Aim of the task:
Write out the following listing's lines from the one with "font-weight: normal ->" to the one with "font-family: none ->", exactly, with both included and no others.

Material for this task:
[Start of section]
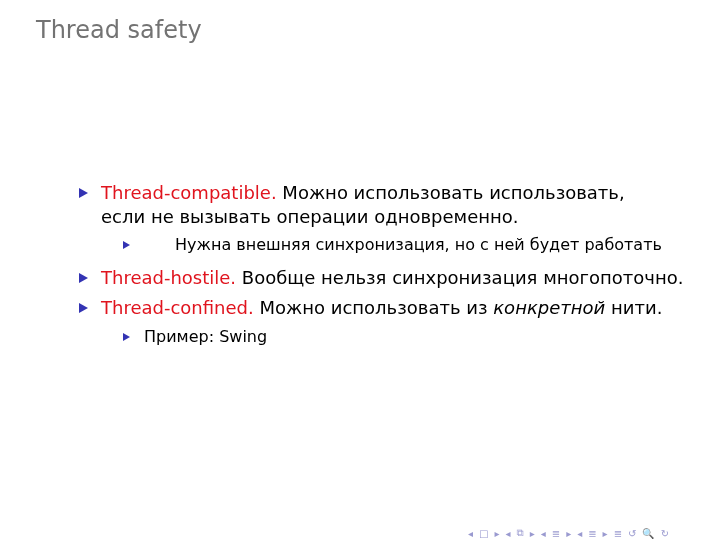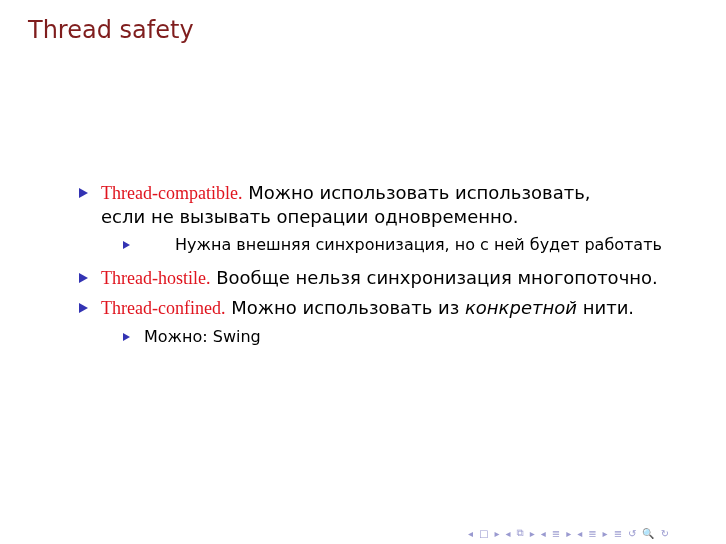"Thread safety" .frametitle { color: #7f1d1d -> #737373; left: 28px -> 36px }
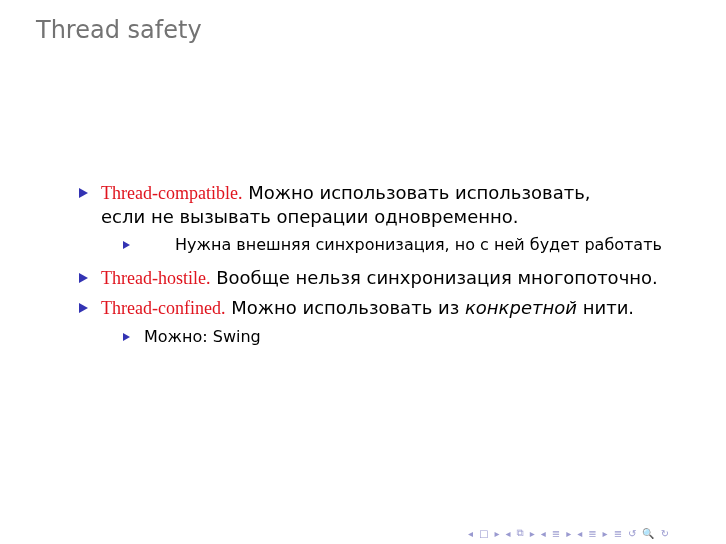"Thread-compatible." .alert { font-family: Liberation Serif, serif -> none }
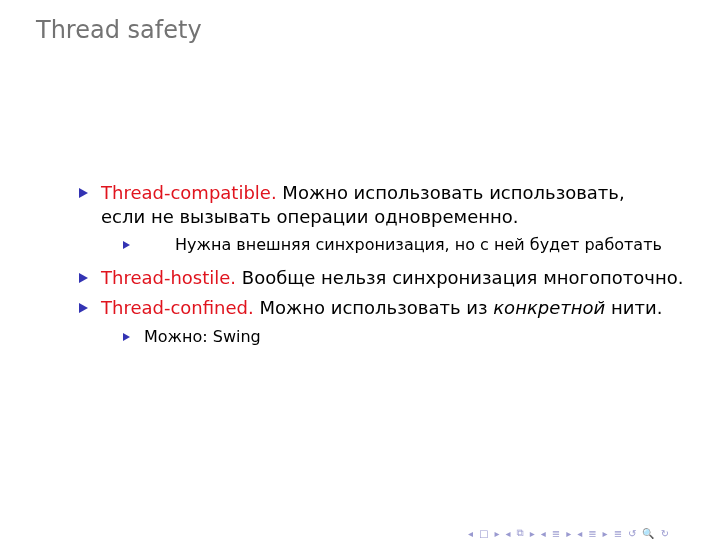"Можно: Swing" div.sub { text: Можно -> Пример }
[End of section]
[Start of section]
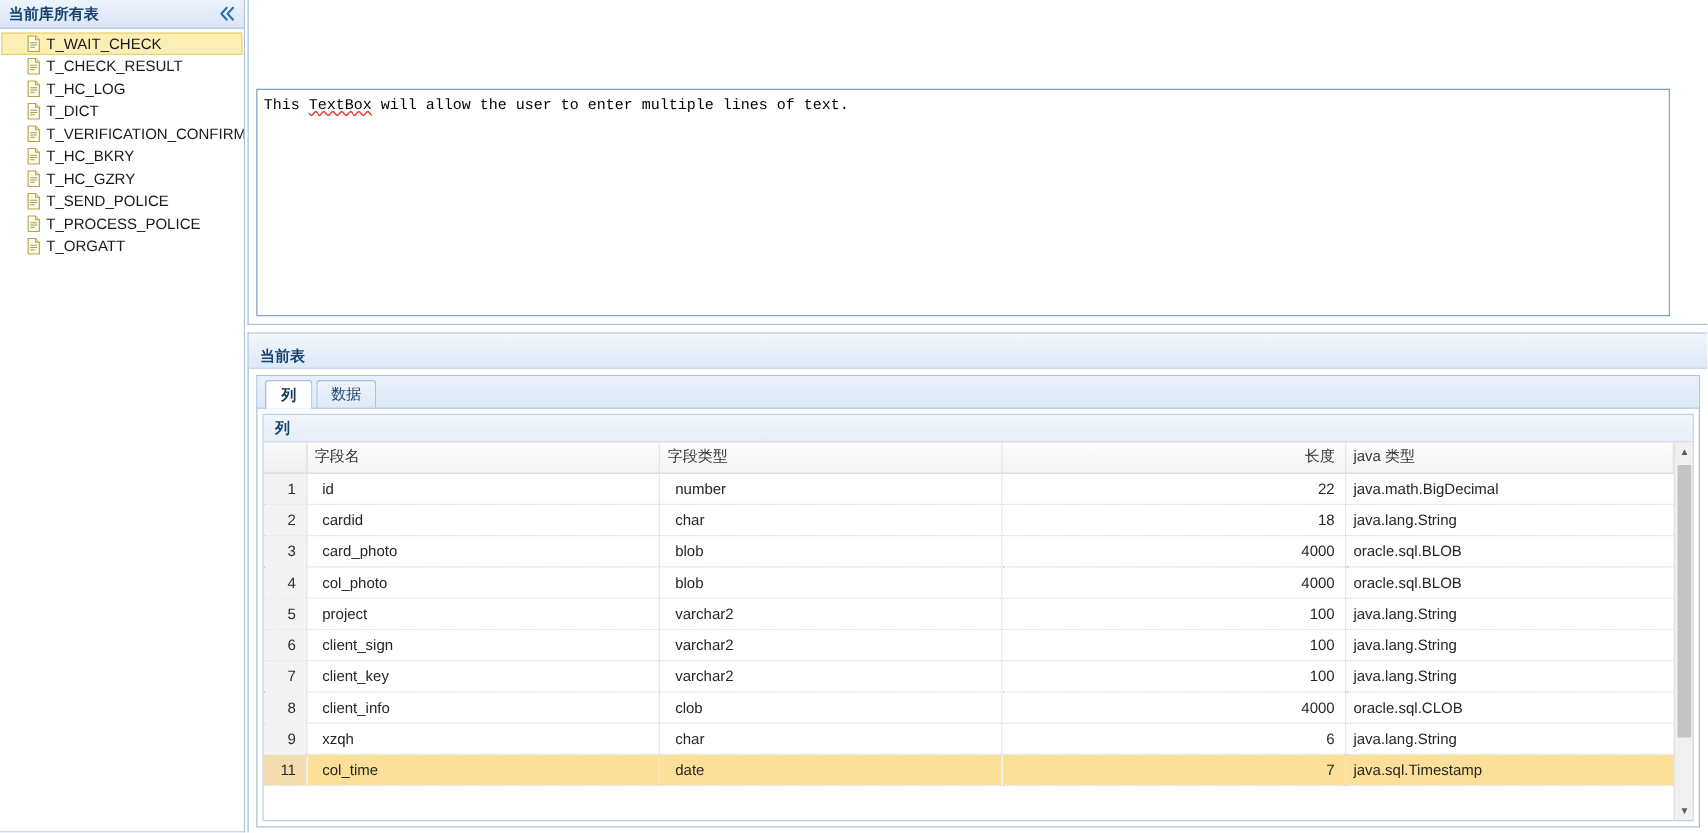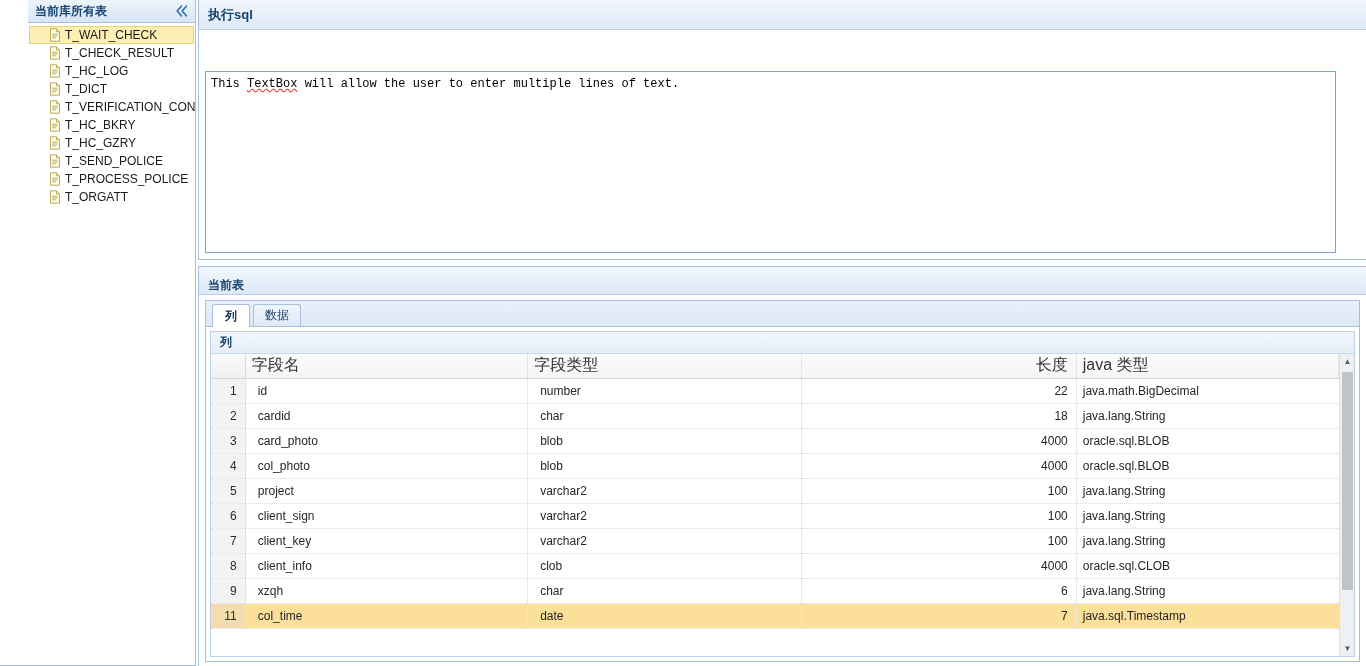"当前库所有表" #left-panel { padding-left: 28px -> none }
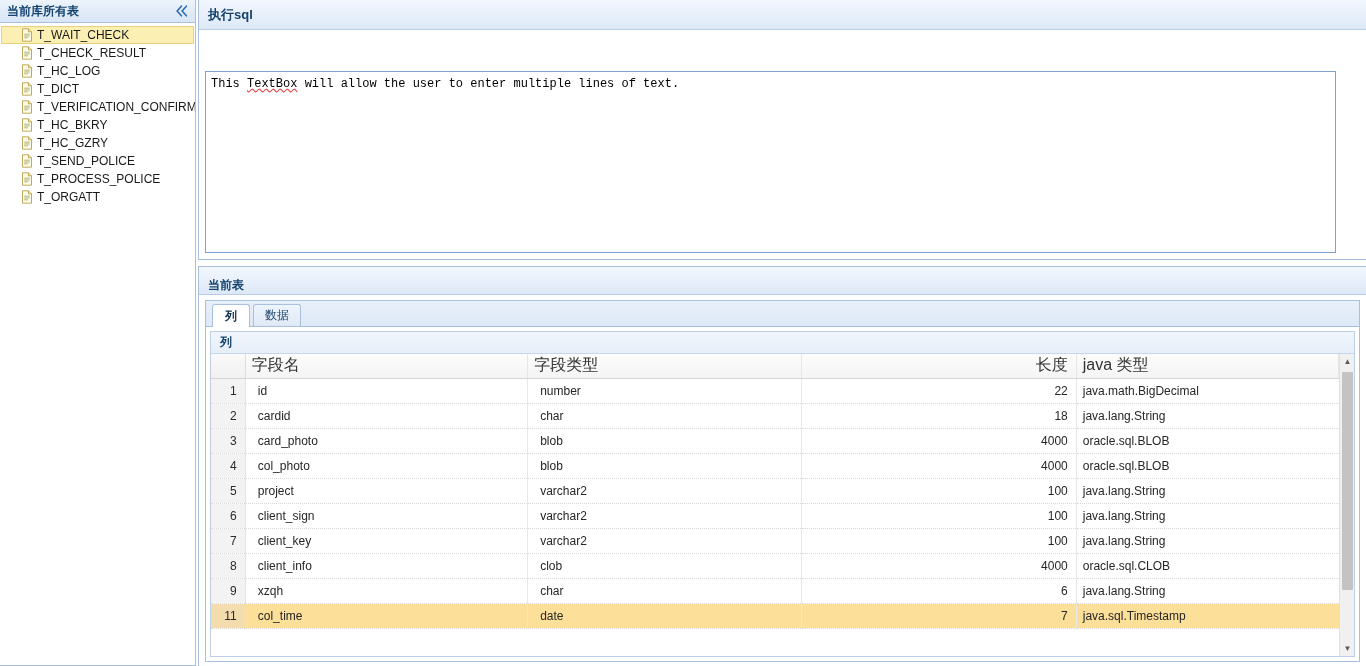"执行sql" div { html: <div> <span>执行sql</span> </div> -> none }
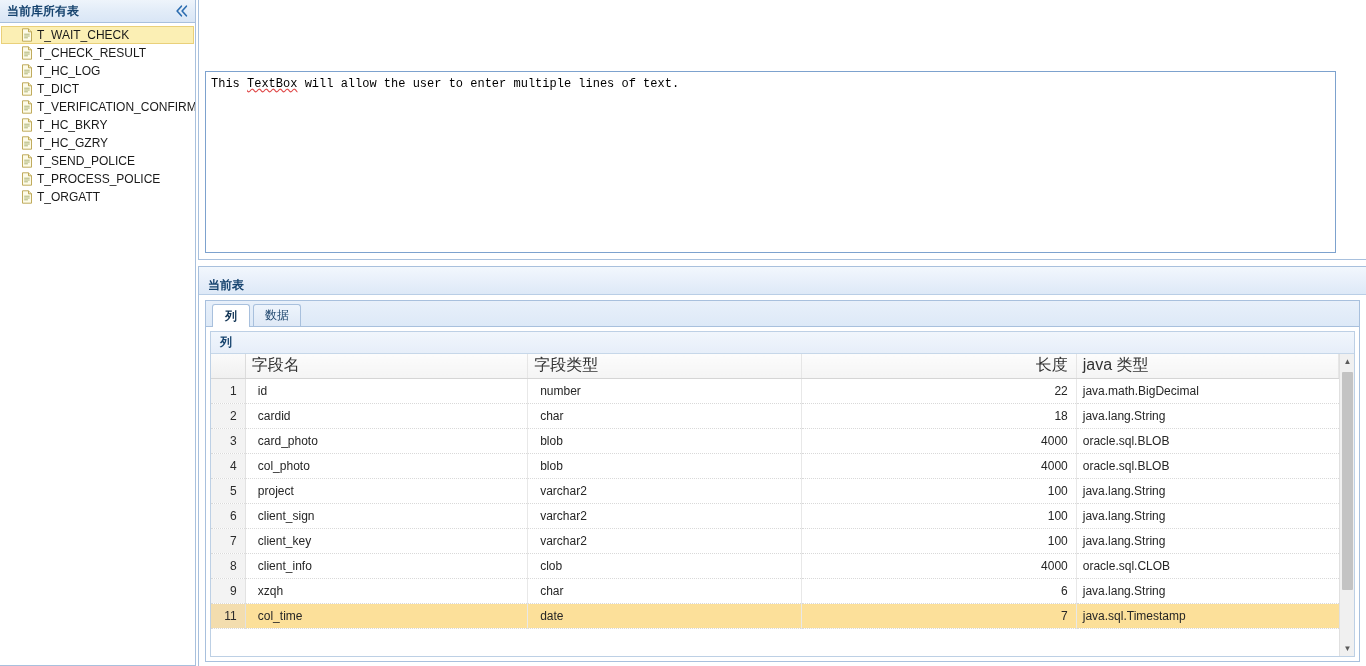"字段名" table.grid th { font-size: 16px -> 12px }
[End of section]
[Start of section]
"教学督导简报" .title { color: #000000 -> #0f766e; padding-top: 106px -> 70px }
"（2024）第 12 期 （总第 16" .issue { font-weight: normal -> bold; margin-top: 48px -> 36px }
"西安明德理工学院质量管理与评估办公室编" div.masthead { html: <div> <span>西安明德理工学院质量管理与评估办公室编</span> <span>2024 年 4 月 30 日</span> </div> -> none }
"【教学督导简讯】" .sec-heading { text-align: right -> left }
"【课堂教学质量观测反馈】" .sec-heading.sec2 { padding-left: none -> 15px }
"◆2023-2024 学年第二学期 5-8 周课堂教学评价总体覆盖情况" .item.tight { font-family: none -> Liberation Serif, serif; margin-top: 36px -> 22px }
[End of section]
Exercise result:
"（2024）第 12 期 （总第 16" .issue { font-weight: normal -> bold; margin-top: 48px -> 36px }
"西安明德理工学院质量管理与评估办公室编" div.masthead { html: <div> <span>西安明德理工学院质量管理与评估办公室编</span> <span>2024 年 4 月 30 日</span> </div> -> none }
"【教学督导简讯】" .sec-heading { text-align: right -> left }
"【课堂教学质量观测反馈】" .sec-heading.sec2 { padding-left: none -> 15px }
"◆2023-2024 学年第二学期 5-8 周课堂教学评价总体覆盖情况" .item.tight { font-family: none -> Liberation Serif, serif; margin-top: 36px -> 22px }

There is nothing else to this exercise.